Sejak Fahri bayi, sampai sekarang usia 5 tahun, aku pernah ngincer sebuah baju yang ada disana, tapi gak pernah jadi karena harganya mahal. Lima tahun berikutnya, baju yang sama masih berada di swalayan yang sama. Masih banyak barang-barang lain yang hanya menjadi pelengkap saja, jarang disentuh oleh pembeli. Barang-barang ini ibarat modal macet, ya mau gimana lagi, disaat lebaran, toko lain ramai memberikan diskon, ini barang dari 5 tahun yang ago aja harganya masih sama. Hape lima tahun lalu saja, sudah gak ada yang minat kan ya?

So, apa sih yang ingin aku omongin dari nyinyirin swalayan sesembak itu?
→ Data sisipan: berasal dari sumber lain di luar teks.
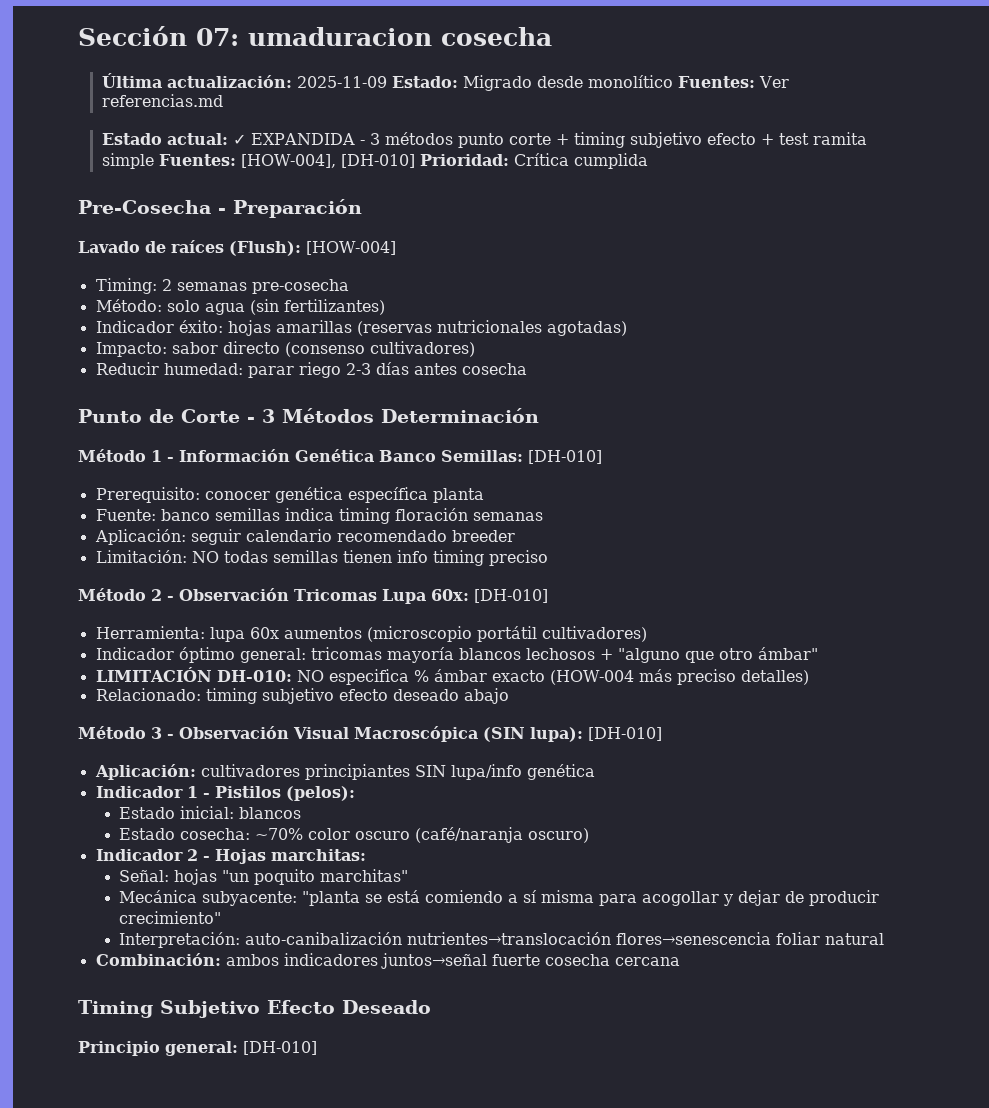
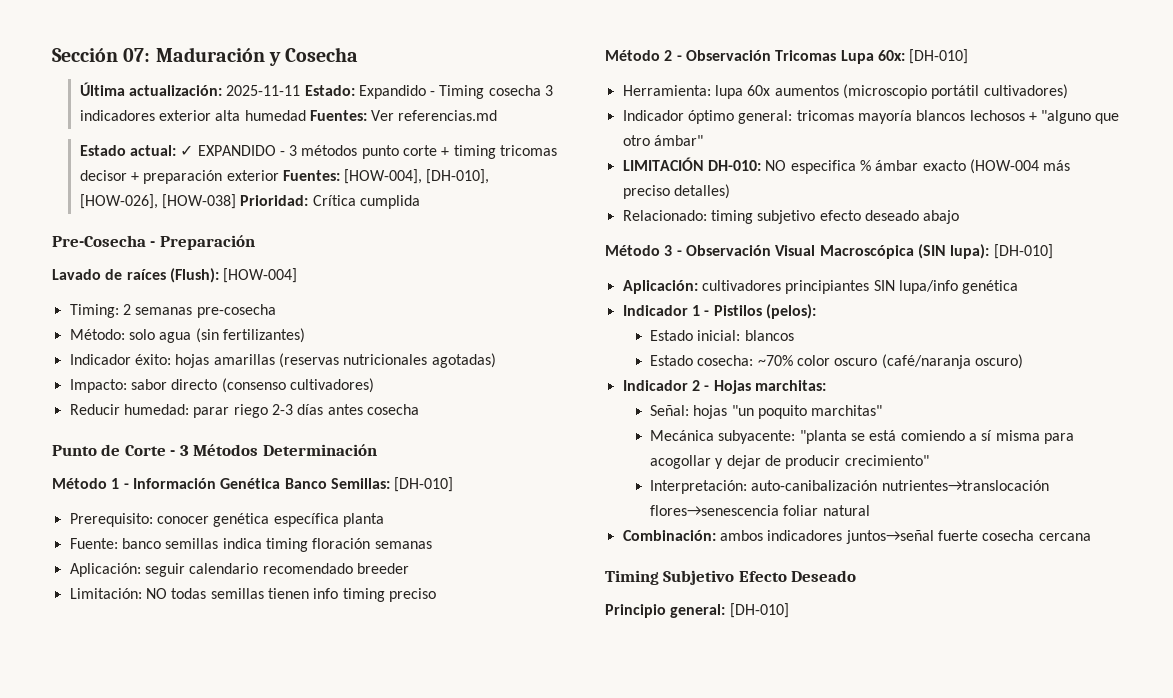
- Sección 07: umaduracion cosecha
+ Sección 07: Maduración y Cosecha
- Última actualización: 2025-11-09 Estado: Migrado desde monolítico Fuentes: Ver referencias.md
+ Última actualización: 2025-11-11 Estado: Expandido - Timing cosecha 3 indicadores exterior alta humedad Fuentes: Ver referencias.md
- Estado actual: ✓ EXPANDIDA - 3 métodos punto corte + timing subjetivo efecto + test ramita simple Fuentes: [HOW-004], [DH-010] Prioridad: Crítica cumplida
+ Estado actual: ✓ EXPANDIDO - 3 métodos punto corte + timing tricomas decisor + preparación exterior Fuentes: [HOW-004], [DH-010], [HOW-026], [HOW-038] Prioridad: Crítica cumplida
Jadi begini, sebagus apapun starting point kita, tidak akan ada gunanya jika kita tidak memiliki kapabilitas untuk menjaga ritme keberlangsungan bisnis kita. Bayangin saja, sudah tanpa pesaing, punya backup modal kuat, bangunan megah, lha kok jangankan berkembang, bertahan saja tidak bisa. Semua bisnis pada akhirnya akan hancur jika dipegang oleh tangan yang salah.

Gelar, tidak menjadi jaminan bahwa seseorang ahli dalam sebuah bidang, gelar, adalah pengakuan secara akademis telah menyelesaikan sebuah pendidikan, bukan menandakan keahlian dalam sebuah bidang. Kepekaan terhadap lingkungan adalah unsur utama, kita harus mampu menangkap kebutuhan pasar di sekitar kita. Ketiadaan Bengbeng dan Taro ini adalah bukti ketidakpekaan bahwa kedua produk itu cukup familiar.

6 pemikiran pada “Sepotong Bengbeng dan Kolapsnya Swalayan di Desaku”

Tinggalkan komentar

(Note, links and most HTML attributes are not allowed in comments)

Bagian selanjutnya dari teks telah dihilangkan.